• ACTION ITEM
Which lines of the entries below hold the word "viewBox"? Report each of them.
_ _ _ _ _
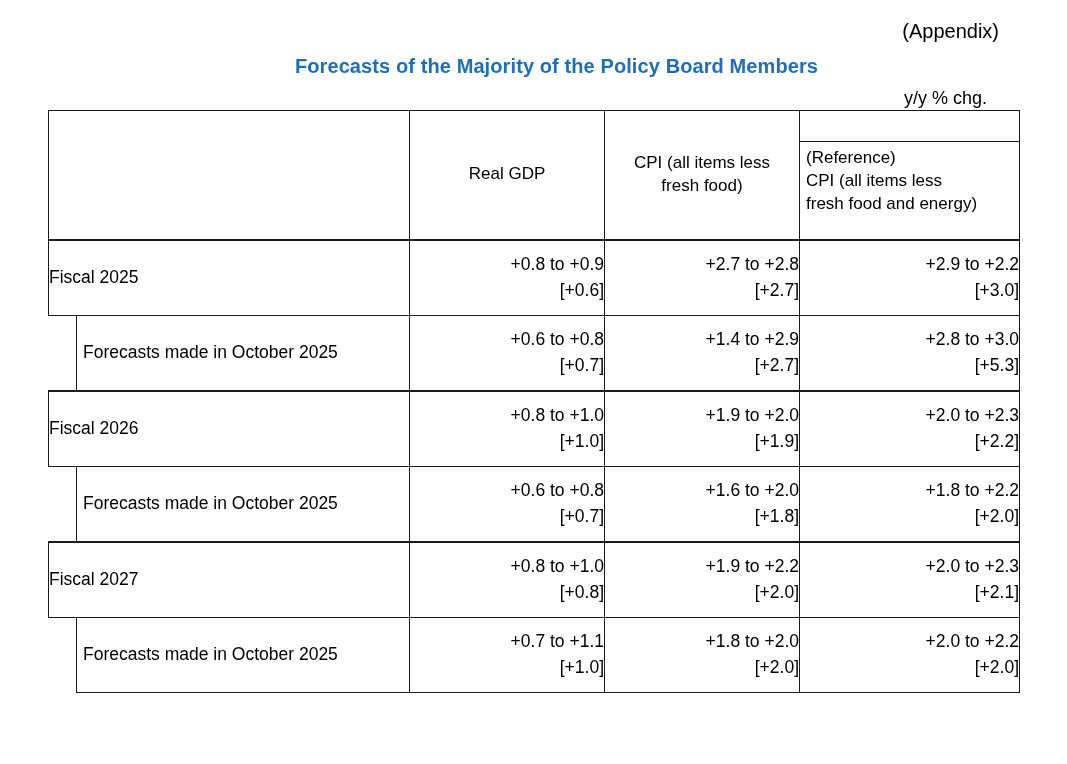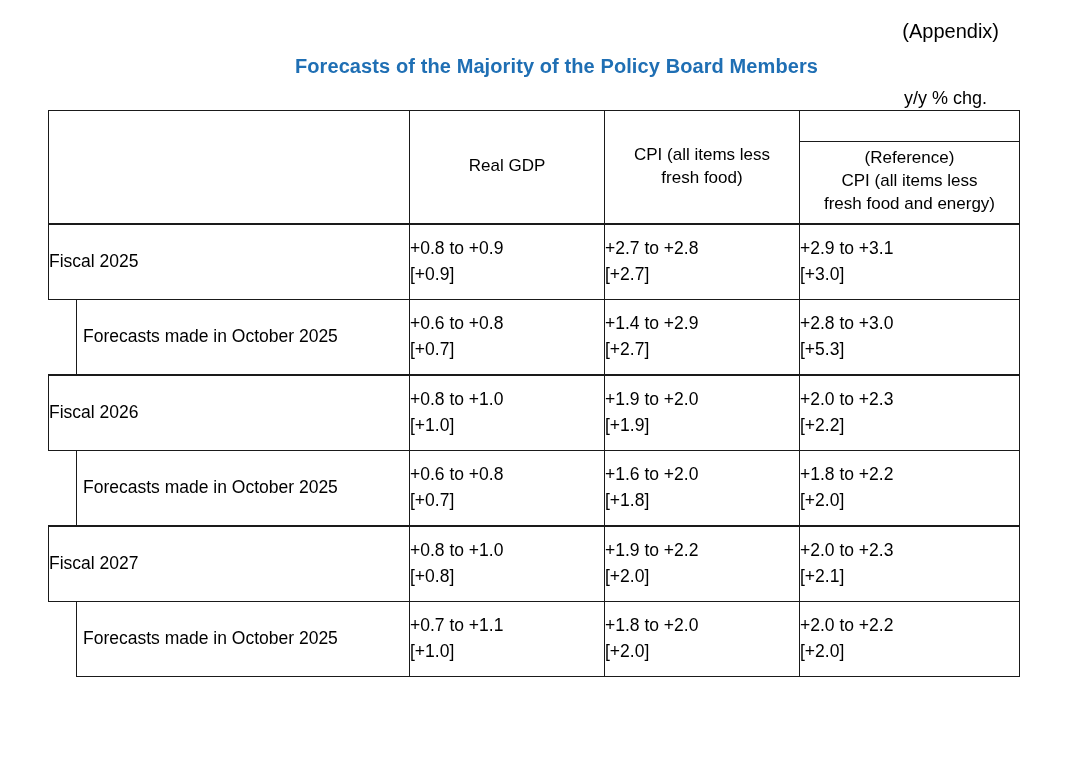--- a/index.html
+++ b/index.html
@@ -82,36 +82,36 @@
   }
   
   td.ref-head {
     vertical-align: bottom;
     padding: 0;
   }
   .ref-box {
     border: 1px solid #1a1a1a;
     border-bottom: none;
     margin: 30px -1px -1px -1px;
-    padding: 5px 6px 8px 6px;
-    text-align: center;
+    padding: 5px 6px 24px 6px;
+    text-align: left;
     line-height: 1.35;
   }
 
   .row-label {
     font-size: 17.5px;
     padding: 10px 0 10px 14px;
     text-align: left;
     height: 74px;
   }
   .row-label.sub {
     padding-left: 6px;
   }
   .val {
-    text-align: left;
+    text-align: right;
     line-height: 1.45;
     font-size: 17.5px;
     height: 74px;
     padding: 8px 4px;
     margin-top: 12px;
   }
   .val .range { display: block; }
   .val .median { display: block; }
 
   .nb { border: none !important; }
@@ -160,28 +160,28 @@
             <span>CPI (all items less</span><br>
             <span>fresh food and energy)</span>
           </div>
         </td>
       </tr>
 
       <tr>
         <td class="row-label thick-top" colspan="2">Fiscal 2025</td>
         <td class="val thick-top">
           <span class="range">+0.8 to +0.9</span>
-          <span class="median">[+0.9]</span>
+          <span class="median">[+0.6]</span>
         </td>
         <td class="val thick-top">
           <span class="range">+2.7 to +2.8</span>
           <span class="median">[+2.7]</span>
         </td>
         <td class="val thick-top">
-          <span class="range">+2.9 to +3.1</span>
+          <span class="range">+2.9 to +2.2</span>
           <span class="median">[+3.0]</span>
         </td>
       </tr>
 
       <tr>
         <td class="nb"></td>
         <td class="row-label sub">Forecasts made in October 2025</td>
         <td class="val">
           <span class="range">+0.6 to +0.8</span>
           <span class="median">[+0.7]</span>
_ _ _ _ _
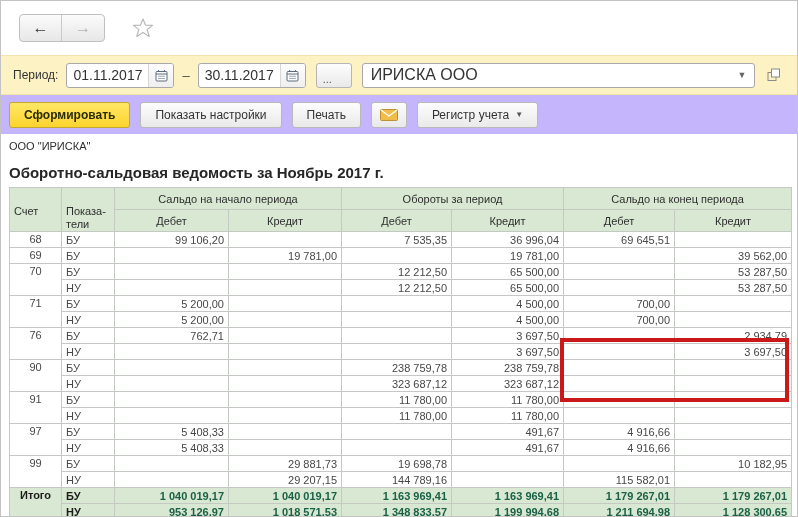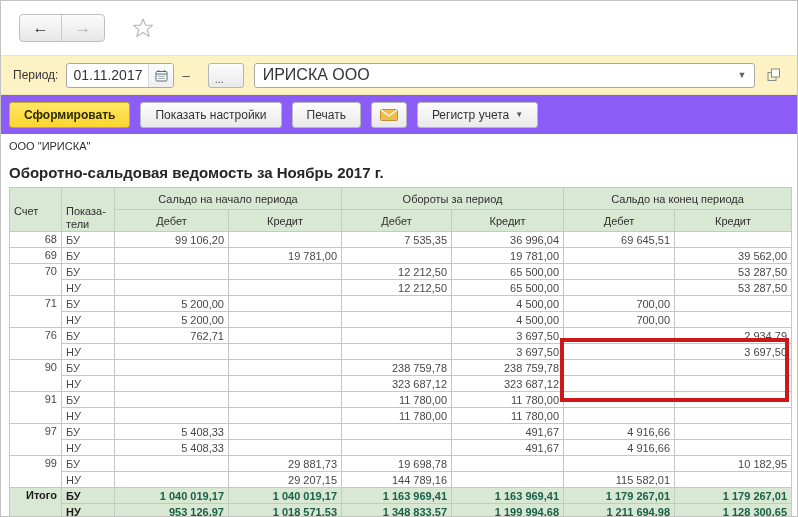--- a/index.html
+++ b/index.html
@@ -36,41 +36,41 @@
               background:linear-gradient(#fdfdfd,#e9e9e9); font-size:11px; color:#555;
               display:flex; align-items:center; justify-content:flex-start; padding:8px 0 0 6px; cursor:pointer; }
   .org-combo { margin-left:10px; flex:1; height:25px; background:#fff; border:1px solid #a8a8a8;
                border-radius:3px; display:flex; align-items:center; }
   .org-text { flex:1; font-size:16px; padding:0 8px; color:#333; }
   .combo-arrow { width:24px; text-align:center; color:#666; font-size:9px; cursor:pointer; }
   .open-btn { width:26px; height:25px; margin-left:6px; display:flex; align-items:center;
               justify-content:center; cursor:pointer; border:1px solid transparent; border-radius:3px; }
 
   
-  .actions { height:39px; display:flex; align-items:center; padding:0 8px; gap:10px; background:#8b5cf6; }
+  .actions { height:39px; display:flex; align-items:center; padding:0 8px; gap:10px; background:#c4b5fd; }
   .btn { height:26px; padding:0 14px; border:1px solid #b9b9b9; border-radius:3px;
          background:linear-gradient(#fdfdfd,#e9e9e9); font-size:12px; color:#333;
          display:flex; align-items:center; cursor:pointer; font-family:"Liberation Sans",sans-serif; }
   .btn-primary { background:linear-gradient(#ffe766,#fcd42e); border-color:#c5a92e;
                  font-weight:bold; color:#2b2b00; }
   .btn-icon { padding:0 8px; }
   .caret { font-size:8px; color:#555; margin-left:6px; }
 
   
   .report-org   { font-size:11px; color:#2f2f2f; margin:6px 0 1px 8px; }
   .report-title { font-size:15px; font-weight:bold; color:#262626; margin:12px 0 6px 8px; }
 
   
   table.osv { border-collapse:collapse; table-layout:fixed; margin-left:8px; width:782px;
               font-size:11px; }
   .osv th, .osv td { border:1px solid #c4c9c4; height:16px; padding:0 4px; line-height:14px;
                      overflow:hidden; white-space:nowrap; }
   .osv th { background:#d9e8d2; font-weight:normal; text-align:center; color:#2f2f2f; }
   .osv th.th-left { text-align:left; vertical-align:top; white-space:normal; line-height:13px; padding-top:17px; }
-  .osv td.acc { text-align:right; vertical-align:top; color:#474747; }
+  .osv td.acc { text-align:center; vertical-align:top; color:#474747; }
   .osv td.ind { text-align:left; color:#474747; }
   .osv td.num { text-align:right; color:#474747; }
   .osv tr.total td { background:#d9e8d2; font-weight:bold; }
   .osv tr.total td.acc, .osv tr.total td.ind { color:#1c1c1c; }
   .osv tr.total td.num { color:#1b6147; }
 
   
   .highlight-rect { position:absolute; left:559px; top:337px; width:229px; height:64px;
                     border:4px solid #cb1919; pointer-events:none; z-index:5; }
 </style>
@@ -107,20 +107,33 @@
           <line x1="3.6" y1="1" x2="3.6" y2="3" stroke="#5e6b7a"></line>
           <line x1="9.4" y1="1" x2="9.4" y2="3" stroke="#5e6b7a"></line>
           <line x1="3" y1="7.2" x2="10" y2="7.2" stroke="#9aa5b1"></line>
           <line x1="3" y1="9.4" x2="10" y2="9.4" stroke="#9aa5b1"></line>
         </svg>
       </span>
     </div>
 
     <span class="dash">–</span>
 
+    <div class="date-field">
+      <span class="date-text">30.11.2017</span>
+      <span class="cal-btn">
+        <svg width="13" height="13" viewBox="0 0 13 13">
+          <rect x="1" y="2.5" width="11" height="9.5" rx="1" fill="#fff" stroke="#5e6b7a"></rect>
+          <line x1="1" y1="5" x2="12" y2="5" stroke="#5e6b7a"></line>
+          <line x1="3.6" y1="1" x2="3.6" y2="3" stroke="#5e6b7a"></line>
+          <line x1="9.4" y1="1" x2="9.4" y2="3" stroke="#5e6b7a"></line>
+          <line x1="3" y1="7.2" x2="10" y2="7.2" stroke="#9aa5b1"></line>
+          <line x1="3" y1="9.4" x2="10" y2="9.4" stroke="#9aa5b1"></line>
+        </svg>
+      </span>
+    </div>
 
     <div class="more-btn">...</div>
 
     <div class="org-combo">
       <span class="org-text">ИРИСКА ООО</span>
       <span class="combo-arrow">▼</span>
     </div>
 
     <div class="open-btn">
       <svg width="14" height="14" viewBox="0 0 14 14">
_ _ _ _ _
• RESULT FOR THIS EXERCISE
+        <svg width="13" height="13" viewBox="0 0 13 13">
       <svg width="14" height="14" viewBox="0 0 14 14">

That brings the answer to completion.